Another way that it is clearly not very waterproof is when we re-applied it. We wanted to go back out in the sun after our snorkel. We dried our legs and reapplied. But with any moisture on your legs, it mixed with the water and stayed very white and filmy, and when our swim shorts dripped any water down our legs, the sunscreen just ran off. It was pretty ugly and gave us no confidence it was working. Also, Nicole in particular appeared to have some sort of allergic reaction to it. So we did not even try to use it again. It is not appropriate for snorkeling.
Caribbean Solutions Results
Next we tested Mexitan by itself. It is a much thinner type of sunscreen, that goes on much easier than the two above, and it uses Titanium Dioxide 6% and Zinc Oxide 6%. We were skeptical, and almost did not test this product because of some bad reviews. Some said it just washes off, and you get a terrible burn. The other reviews said that it has a weird consistency and peels off. And really the name is mis-leading. Mexitan started as a tanning oil company, and added this sunscreen product later. Really it should be called Mexi-can't-tan. Although they have started selling their SPF products under the Tropical Sands and Coral Safe labels, which is better.
We used this for many days snorkeling and are really impressed with it. It is very thin and goes on easy. The trick to using this is to quickly rub a thin layer over your skin, and then stop rubbing it. If you try to rub it in until the white stuff goes away, it will dry out and you will rub it off in little balls. Used correctly we did not have this problem at all. Note that we don't recommend their SPF15 because of this balling problem.
In the water, if you apply it right, this is a very waterproof sunscreen, and completely prevented us from getting sunburned. And we mean waterproof. If anything this is almost a problem, because it is hard to get it off in the shower.
Best of all, it reapplies very easily.

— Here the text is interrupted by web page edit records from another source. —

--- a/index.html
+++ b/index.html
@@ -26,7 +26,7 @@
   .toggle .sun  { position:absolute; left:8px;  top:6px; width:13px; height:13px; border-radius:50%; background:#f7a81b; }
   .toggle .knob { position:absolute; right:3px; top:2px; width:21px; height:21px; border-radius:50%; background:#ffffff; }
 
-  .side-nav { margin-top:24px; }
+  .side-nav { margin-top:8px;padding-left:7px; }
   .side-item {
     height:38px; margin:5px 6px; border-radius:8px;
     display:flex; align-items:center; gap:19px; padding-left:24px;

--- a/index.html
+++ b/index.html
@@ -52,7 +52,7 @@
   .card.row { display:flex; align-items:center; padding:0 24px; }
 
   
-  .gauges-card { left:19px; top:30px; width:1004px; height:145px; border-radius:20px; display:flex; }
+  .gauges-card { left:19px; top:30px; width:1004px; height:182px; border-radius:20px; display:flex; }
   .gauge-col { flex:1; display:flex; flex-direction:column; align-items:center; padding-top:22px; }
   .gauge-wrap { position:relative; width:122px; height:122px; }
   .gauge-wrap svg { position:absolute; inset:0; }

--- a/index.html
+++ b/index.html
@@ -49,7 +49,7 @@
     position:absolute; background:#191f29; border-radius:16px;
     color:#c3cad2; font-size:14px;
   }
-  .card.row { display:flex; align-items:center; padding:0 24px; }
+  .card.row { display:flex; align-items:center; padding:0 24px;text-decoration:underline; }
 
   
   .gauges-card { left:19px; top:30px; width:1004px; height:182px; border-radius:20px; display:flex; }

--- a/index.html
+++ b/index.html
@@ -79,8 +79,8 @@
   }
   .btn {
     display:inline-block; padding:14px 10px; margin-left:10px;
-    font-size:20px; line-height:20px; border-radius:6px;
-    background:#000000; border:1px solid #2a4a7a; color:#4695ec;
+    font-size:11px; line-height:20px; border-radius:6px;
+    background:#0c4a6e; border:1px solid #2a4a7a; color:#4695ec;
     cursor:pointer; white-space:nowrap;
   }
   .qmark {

It kept us from getting burned on a long day of snorkeling in and out of the water a half dozen times, reapplying it several times. And it did that without our skin being perfectly dry when we reapplied it, and without letting it stay on the 20 minutes before getting back in the water.
So all and all, this is an easy recommendation as the best snorkeling sunscreen, if you can train yourself to use it correctly. It's price is not bad, and it has a pleasant Eucalyptus smell, and has the simplest ingredients. So, thumps up.
The winner of our best snorkeling sunscreen test is Mexitan. We like it so much we wrote an entire Mexitan sunscreen review page for it here, with detailed application instructions.
We have now used Mexitan on four long snorkeling trips, where we snorkel an average of three spots a day, and we still love it. We will probably test new products in the future though.